> WHAT THE EXERCISE ASKS: Return the records that follow unaltered. Omit every picture.

[Stored records]
= = = = =

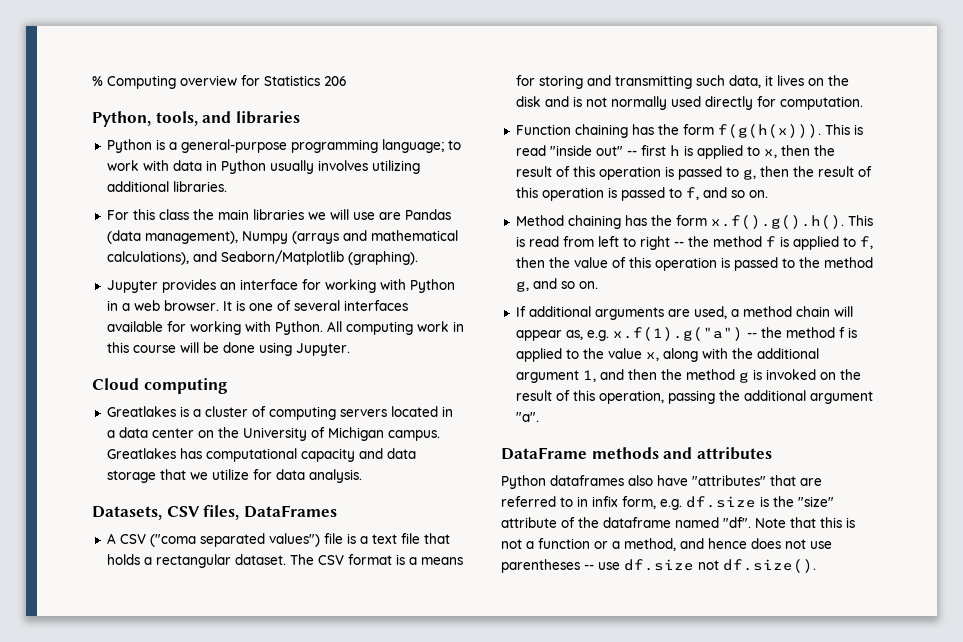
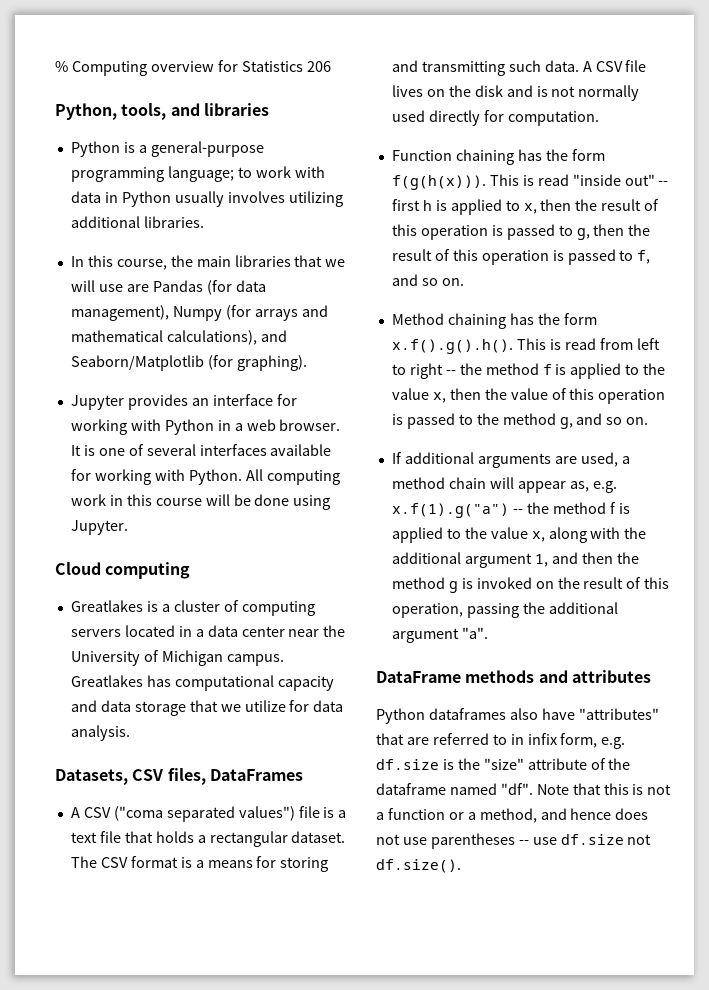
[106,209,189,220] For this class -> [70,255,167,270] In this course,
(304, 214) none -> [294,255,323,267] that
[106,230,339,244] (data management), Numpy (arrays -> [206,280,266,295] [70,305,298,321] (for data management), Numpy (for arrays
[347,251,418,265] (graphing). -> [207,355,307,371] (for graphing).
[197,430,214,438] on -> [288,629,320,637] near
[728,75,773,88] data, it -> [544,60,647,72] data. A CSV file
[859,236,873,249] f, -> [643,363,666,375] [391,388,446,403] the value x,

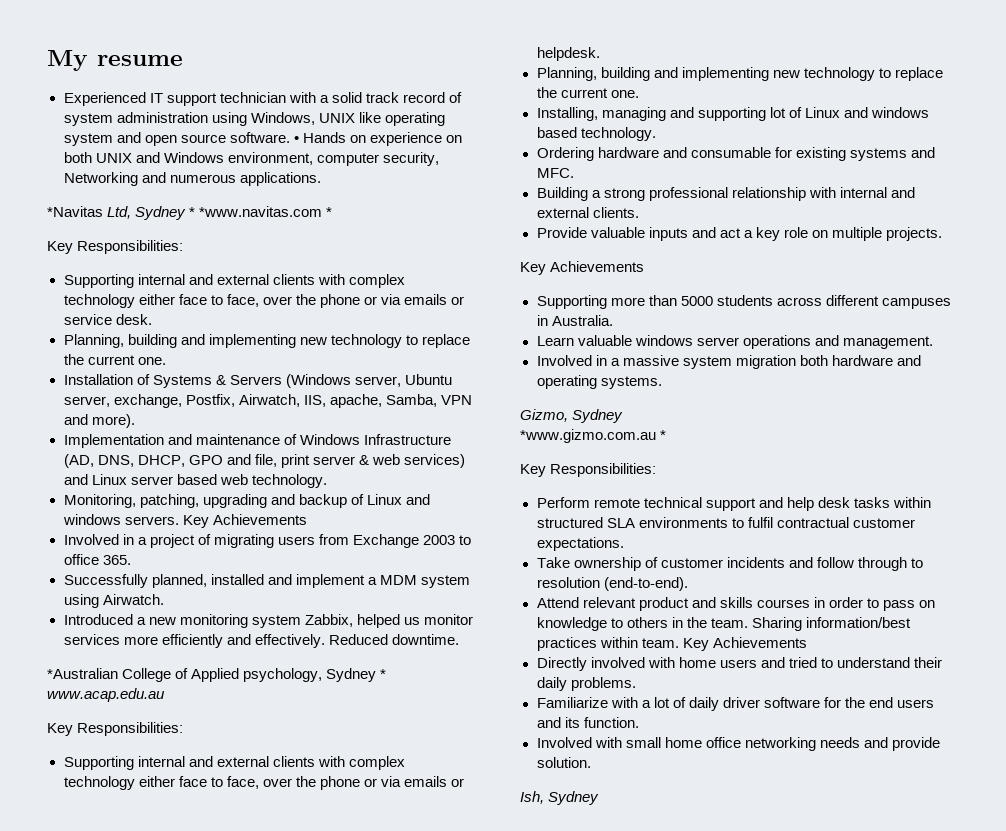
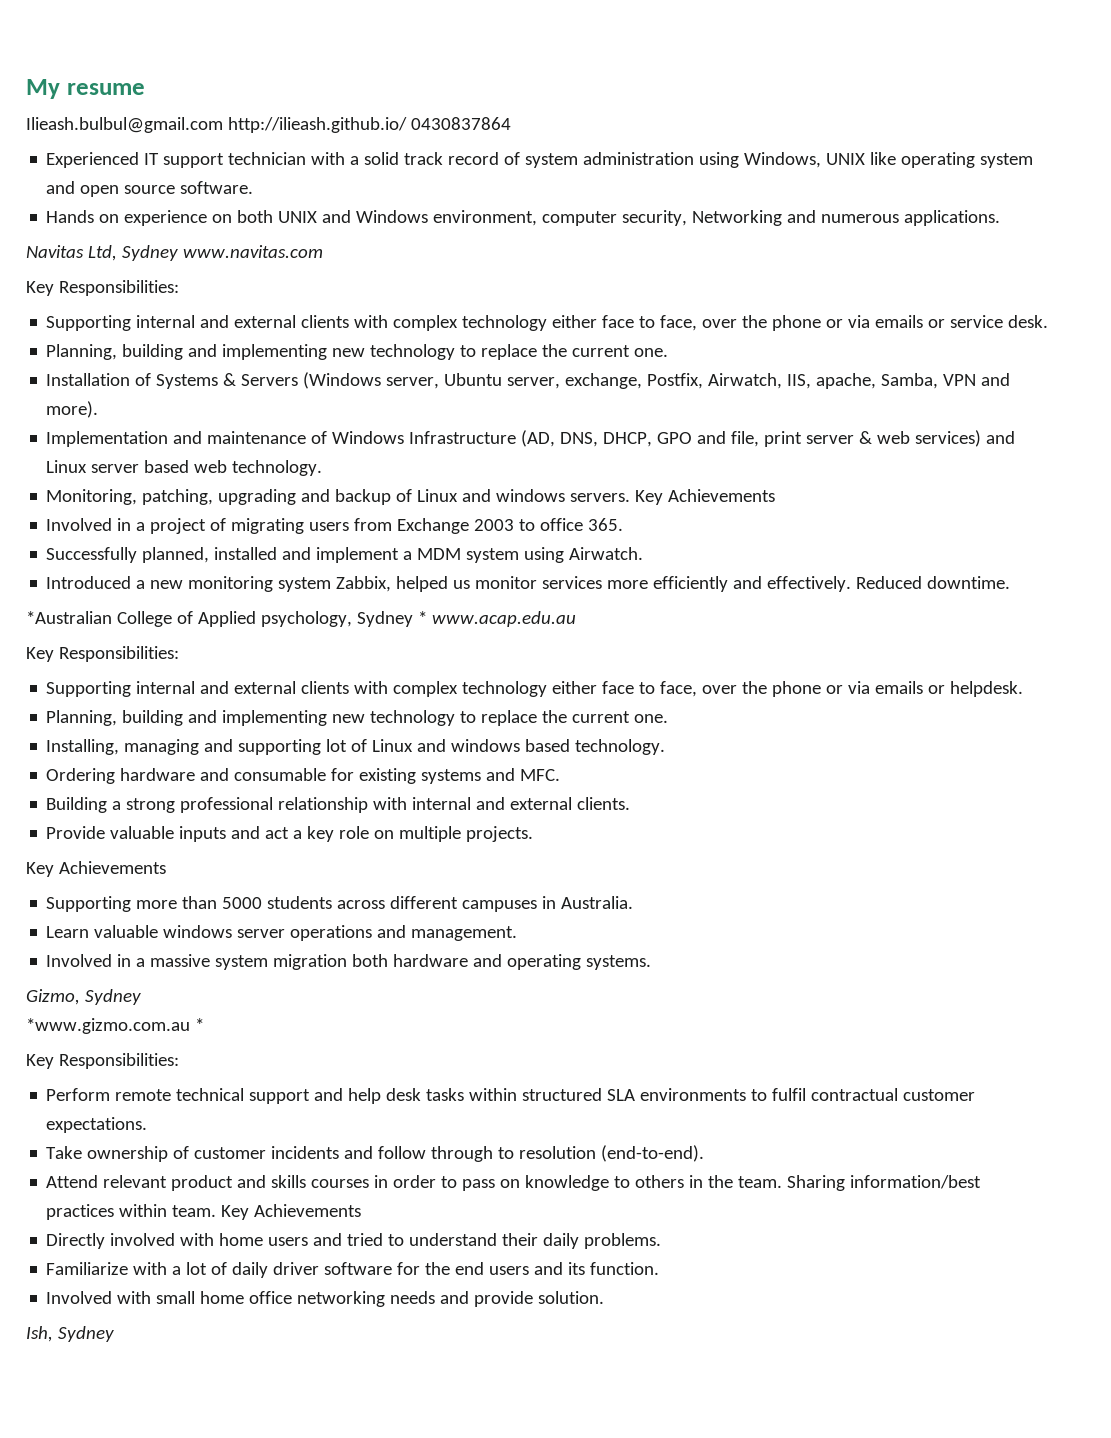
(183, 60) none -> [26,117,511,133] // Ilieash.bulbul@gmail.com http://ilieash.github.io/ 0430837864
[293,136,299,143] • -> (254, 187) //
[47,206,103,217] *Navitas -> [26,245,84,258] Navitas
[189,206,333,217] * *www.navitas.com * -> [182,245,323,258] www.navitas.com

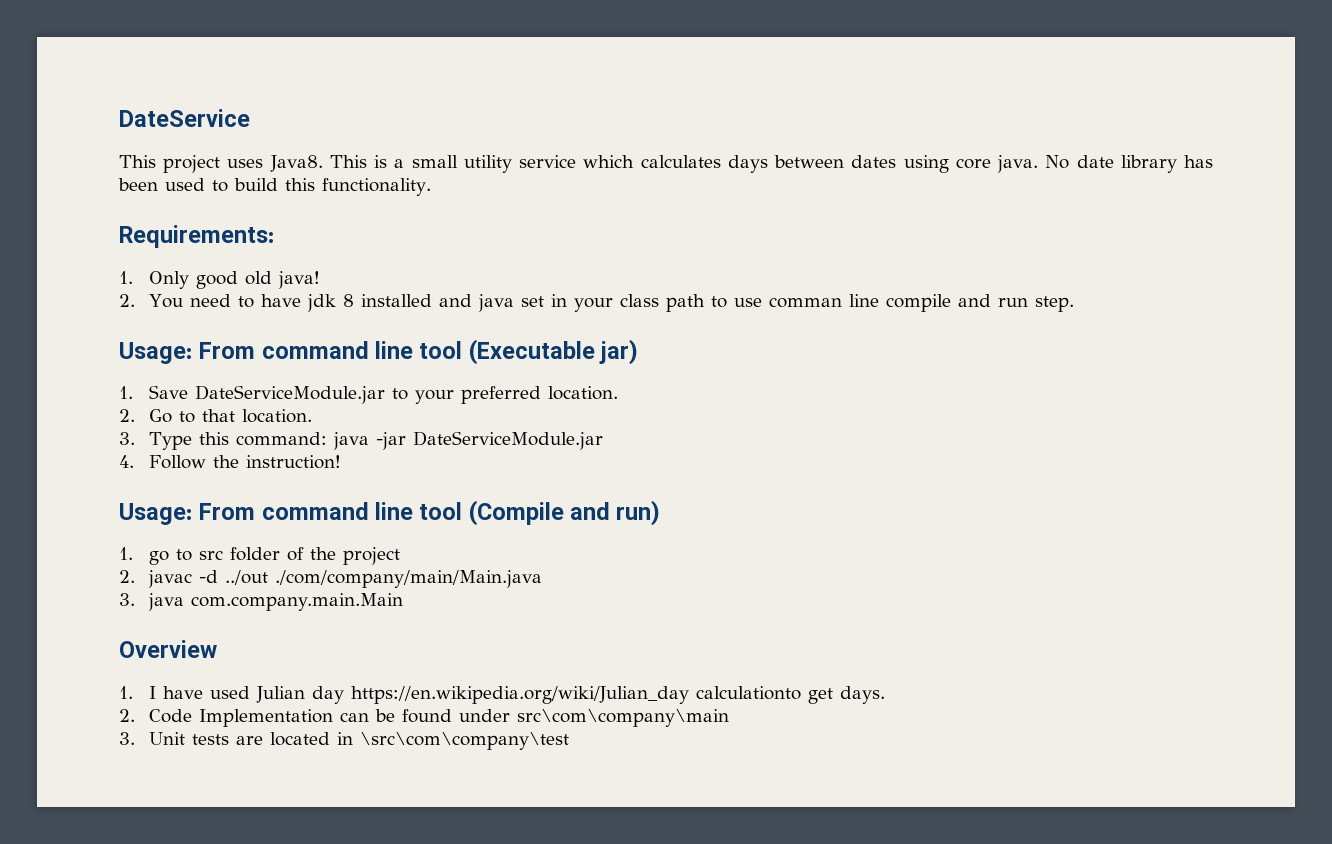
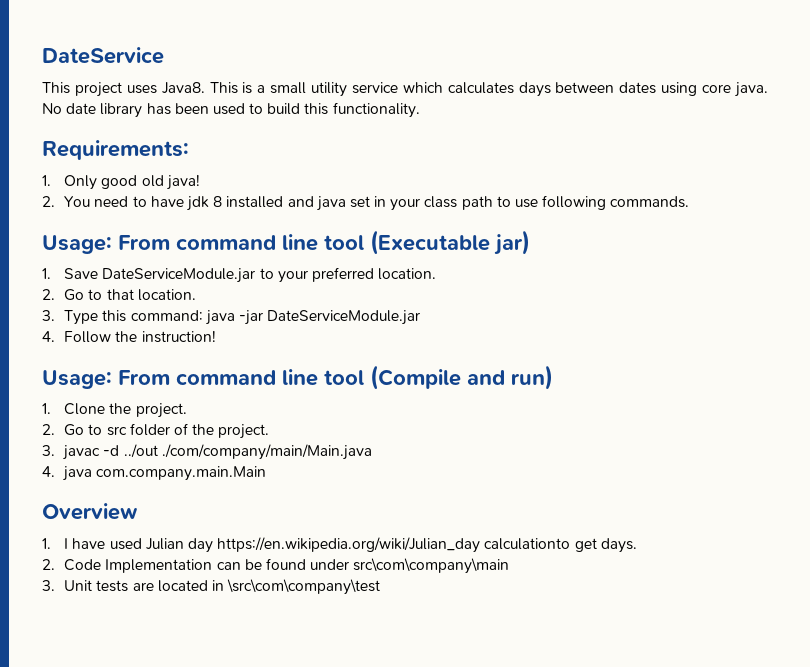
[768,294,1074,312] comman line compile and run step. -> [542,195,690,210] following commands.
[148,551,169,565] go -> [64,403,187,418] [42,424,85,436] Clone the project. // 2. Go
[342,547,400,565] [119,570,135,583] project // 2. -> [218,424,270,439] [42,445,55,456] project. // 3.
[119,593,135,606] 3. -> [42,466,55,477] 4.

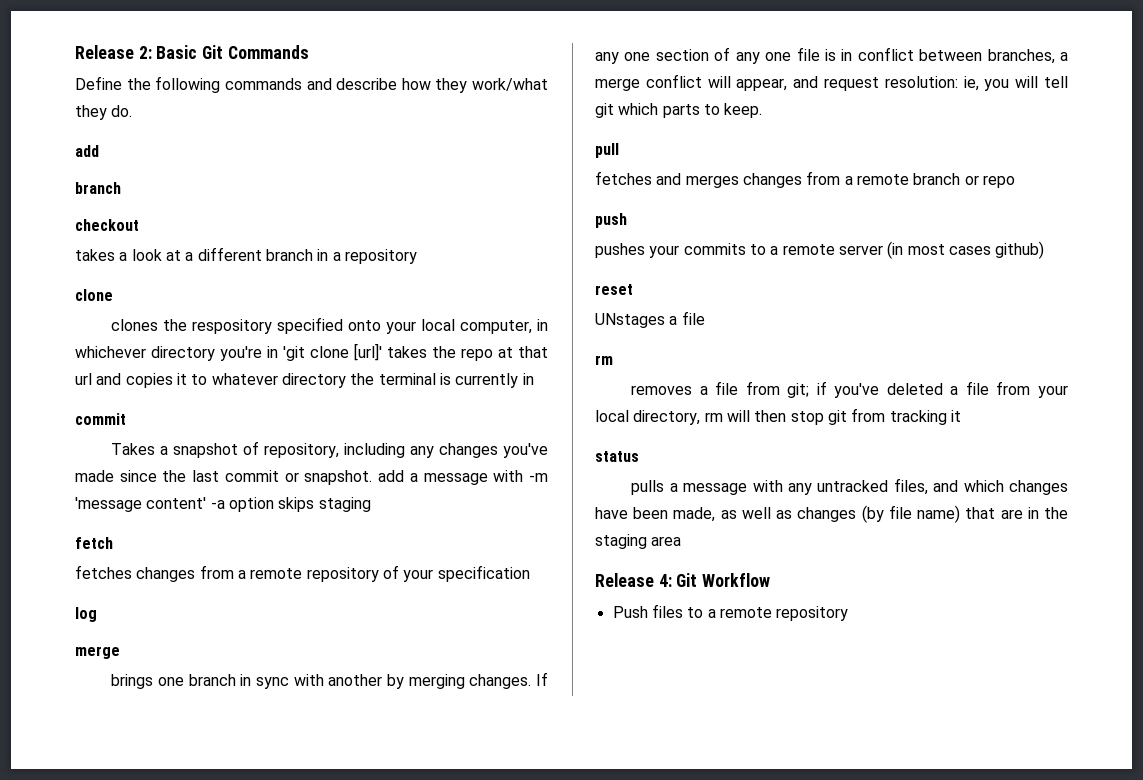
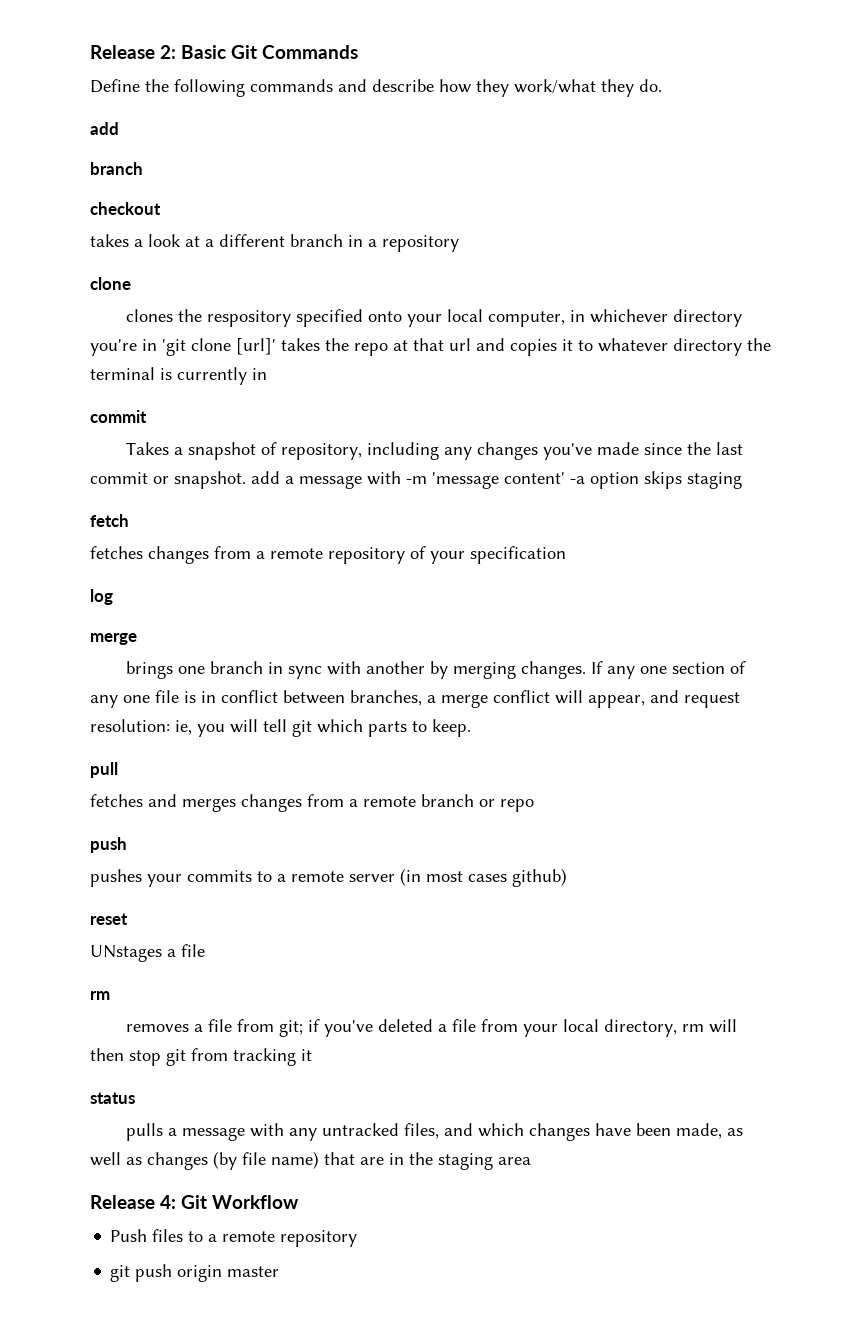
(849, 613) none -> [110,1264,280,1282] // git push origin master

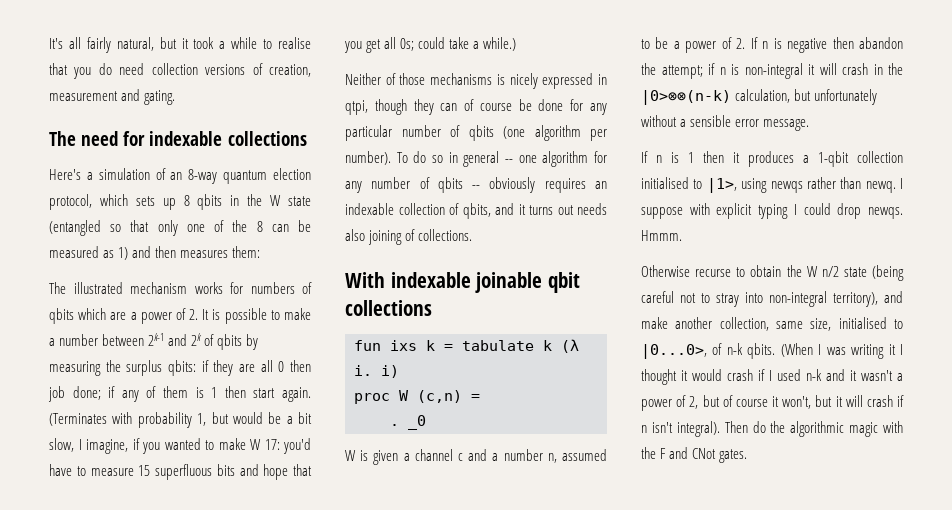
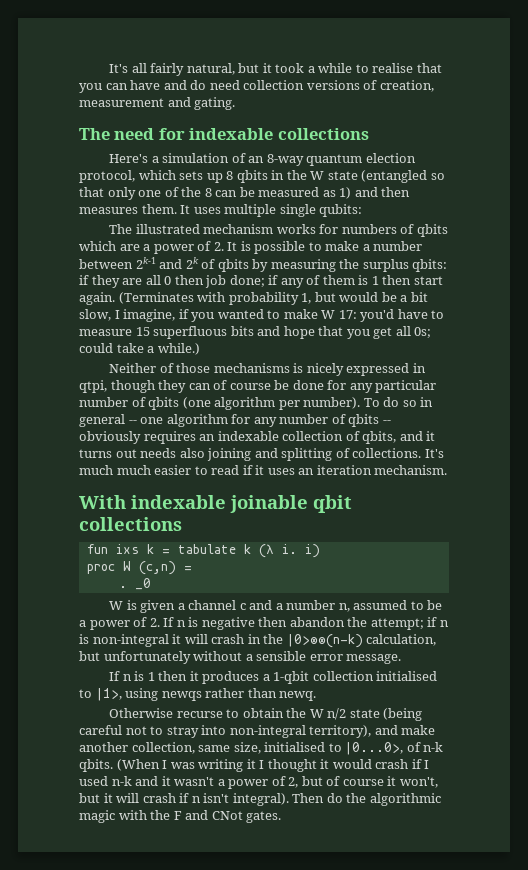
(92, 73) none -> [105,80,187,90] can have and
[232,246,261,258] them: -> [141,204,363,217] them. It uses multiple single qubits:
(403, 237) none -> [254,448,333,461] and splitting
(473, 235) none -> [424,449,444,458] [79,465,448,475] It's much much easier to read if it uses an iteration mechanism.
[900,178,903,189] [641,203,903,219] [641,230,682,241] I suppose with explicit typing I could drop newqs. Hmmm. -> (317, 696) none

= = = = =

> TASK RESULT:
[106,209,189,220] For this class -> [70,255,167,270] In this course,
(304, 214) none -> [294,255,323,267] that
[106,230,339,244] (data management), Numpy (arrays -> [206,280,266,295] [70,305,298,321] (for data management), Numpy (for arrays
[347,251,418,265] (graphing). -> [207,355,307,371] (for graphing).
[197,430,214,438] on -> [288,629,320,637] near
[728,75,773,88] data, it -> [544,60,647,72] data. A CSV file
[859,236,873,249] f, -> [643,363,666,375] [391,388,446,403] the value x,

(183, 60) none -> [26,117,511,133] // Ilieash.bulbul@gmail.com http://ilieash.github.io/ 0430837864
[293,136,299,143] • -> (254, 187) //
[47,206,103,217] *Navitas -> [26,245,84,258] Navitas
[189,206,333,217] * *www.navitas.com * -> [182,245,323,258] www.navitas.com

[768,294,1074,312] comman line compile and run step. -> [542,195,690,210] following commands.
[148,551,169,565] go -> [64,403,187,418] [42,424,85,436] Clone the project. // 2. Go
[342,547,400,565] [119,570,135,583] project // 2. -> [218,424,270,439] [42,445,55,456] project. // 3.
[119,593,135,606] 3. -> [42,466,55,477] 4.

(849, 613) none -> [110,1264,280,1282] // git push origin master

(92, 73) none -> [105,80,187,90] can have and
[232,246,261,258] them: -> [141,204,363,217] them. It uses multiple single qubits:
(403, 237) none -> [254,448,333,461] and splitting
(473, 235) none -> [424,449,444,458] [79,465,448,475] It's much much easier to read if it uses an iteration mechanism.
[900,178,903,189] [641,203,903,219] [641,230,682,241] I suppose with explicit typing I could drop newqs. Hmmm. -> (317, 696) none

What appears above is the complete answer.